Marketing Director dan Corporate Communication Director PT Astra Daihatsu Motor (ADM), Sri Agung Handayani, heran dengan penjualan mobil di Indonesia yang semakin anjlok di saat makin banyaknya merek mobil baru hadir di Indonesia. Apa sebabnya ya?
Diketahui saat ini merek mobil makin banyak di Indonesia. Merek-merek mobil listrik dan ICE dari China seperti Chery, BYD, Jetour, Jaecoo, GWM, juga merek tetangga dari Vietnam, VinFast, hadir meramaikan industri otomotif di Indonesia. Makin banyaknya merek, harapannya bisa meningkatkan volume penjualan domestik. Tapi nyatanya tidak.
“Player (merek mobil) semakin banyak kenapa market nggak (makin) baik?,” ungkap Agung kepada wartawan di sela-sela acara Daihatsu Kumpul Sahabat 2025 di alun-alun Tigaraksa, Tangerang, Minggu (18/5/2025).
Mengutip data Gaikindo (Gabungan Industri Kendaraan Bermotor Indonesia), penjualan mobil secara wholesales di bulan April 2025 hanya mencapai 51.025 unit. Angka itu turun 27,8 persen dibandingkan bulan sebelumnya yang mencapai 70.895 unit.
Bukan hanya wholesales, penjualan mobil secara retail (dari dealer ke konsumen) selama bulan lalu juga mengalami penurunan parah, yakni 25,5 persen, dari 76.582 unit pada Maret 2025 menjadi 57.031 unit pada April 2025.
Sementara jika dihitung secara kumulatif periode Januari-April 2025, penjualan turun hingga 2,9 persen untuk wholesales-nya dan anjlok sekira 7,7 persen untuk retail sales-nya.
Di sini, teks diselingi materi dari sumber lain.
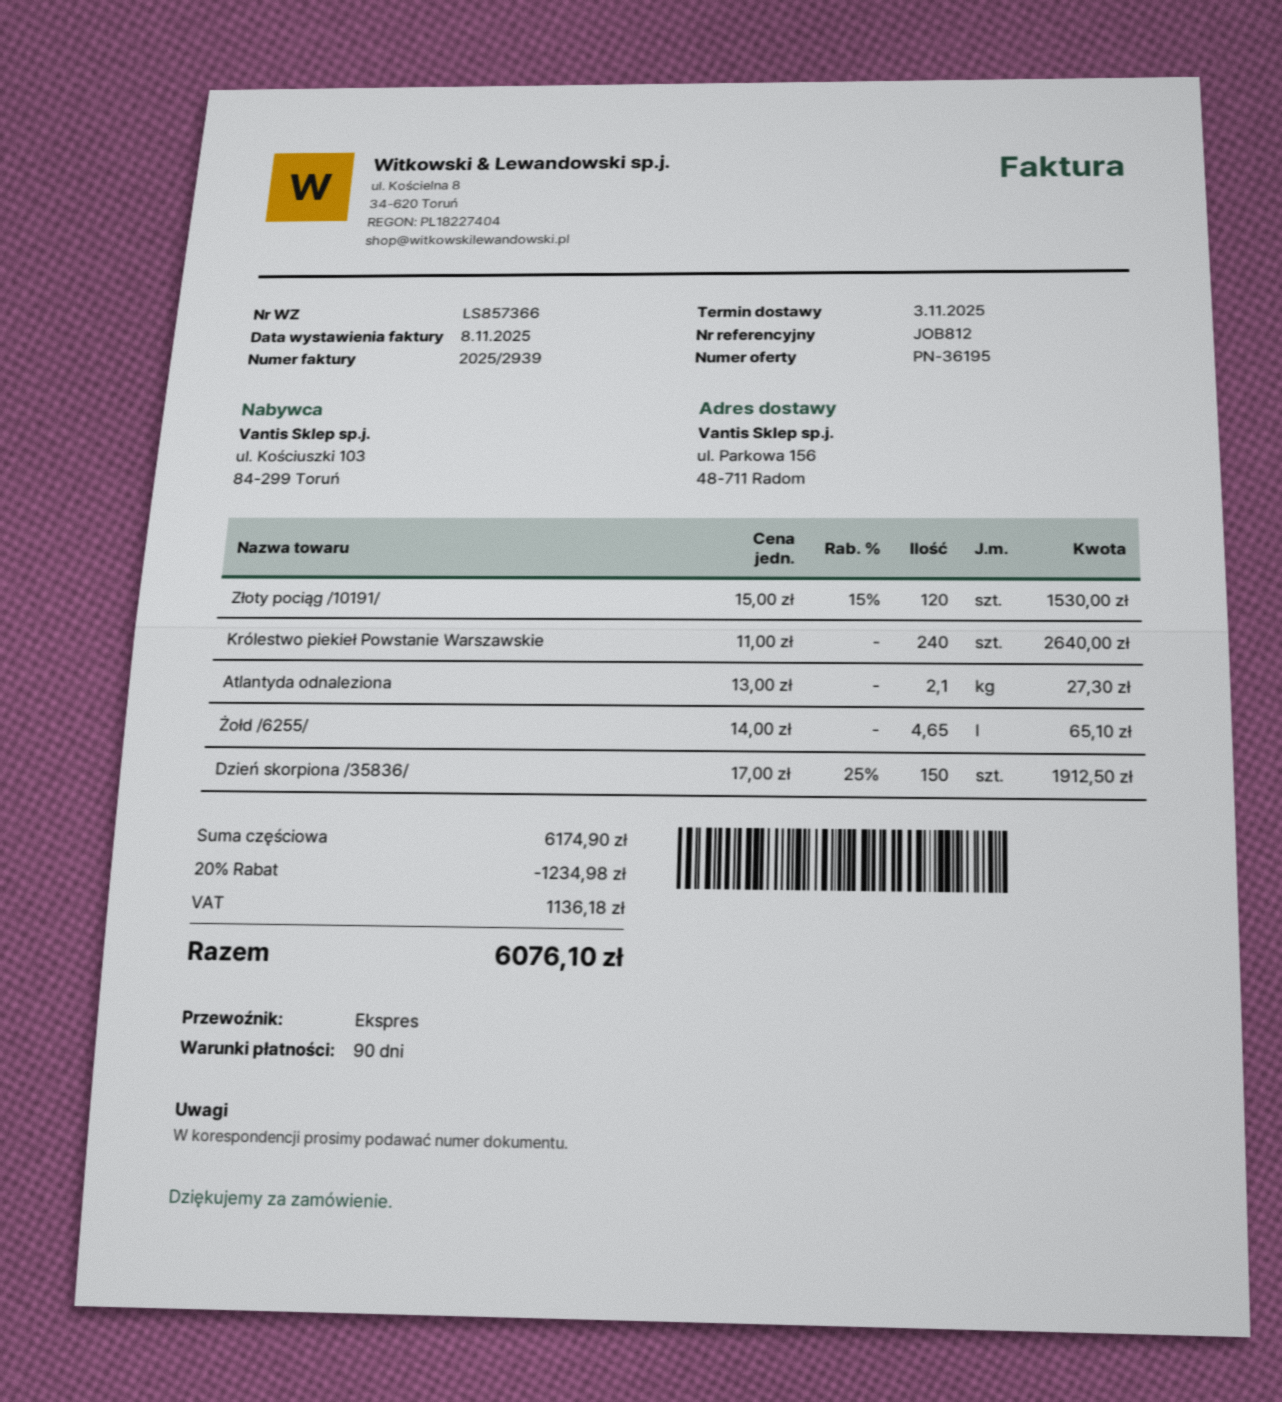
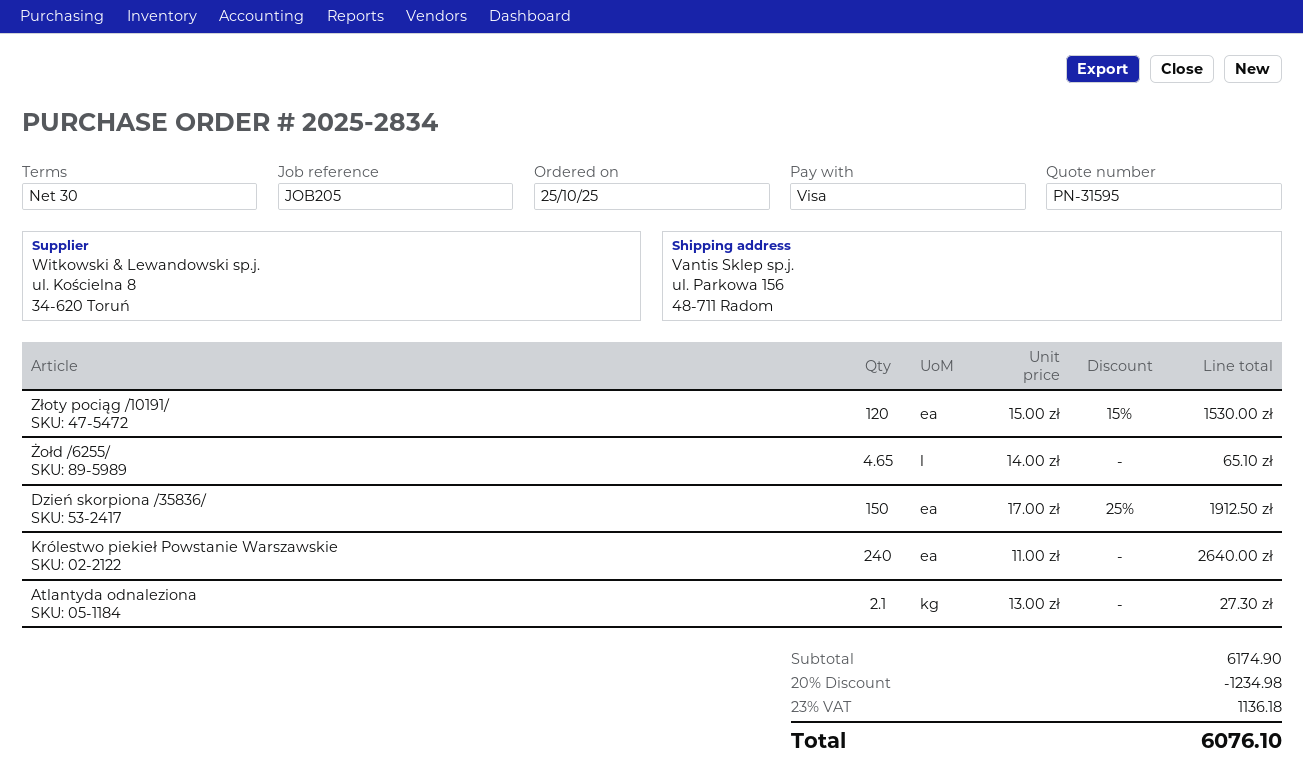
quote number: PN-36195 -> PN-31595
payment terms: 90 days -> 30 days
reference: JOB812 -> JOB205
Baca info selengkapnya hanya di Giok4D.
Di atas kertas, semakin banyaknya merek mobil seharusnya semakin memberikan banyak pilihan kepada konsumen, yang diharapkan juga bisa menambah volume market di Indonesia. Tapi masalahnya, perekonomian Indonesia sedang tidak baik-baik saja, ditandai dengan melemahnya daya beli konsumen karena berbagai faktor.
“Tidak ada indikasi demand supply yang tumbuh. Demand supply itu bukan di dunia otomotif, tapi sekali lagi, konsumsi itu ada di kebutuhan pokok. Melihat inflasi sekarang di bawah dua, berarti demand supply-nya tidak terlalu gerak. Kita perhatikan lebaran kemarin, inflasinya juga tidak terlalu naik. Biasanya demand supply itu mengindikasikan pergerakan di pertumbuhan ekonomi di masyarakat secara luas,” bilang Agung.
“Lalu isu middle class (kelas menengah) saat ini juga belum ada perbaikan. Itu terindikasi dari inflasi tadi. Jadi sebenarnya kita masih ada isu makro, buying power, angkanya juga di Januari-April ini retail wholesales (teman-teman sudah tahu ya), jadi kami berharap ada kebijakan-kebijakan secara makro yang mendukung secara all industry. Harapannya kebijakan-kebijakan turunan lainnya bisa menggerakkan perekonomian lebih baik, supaya daya beli lebih ada,” tambah Agung.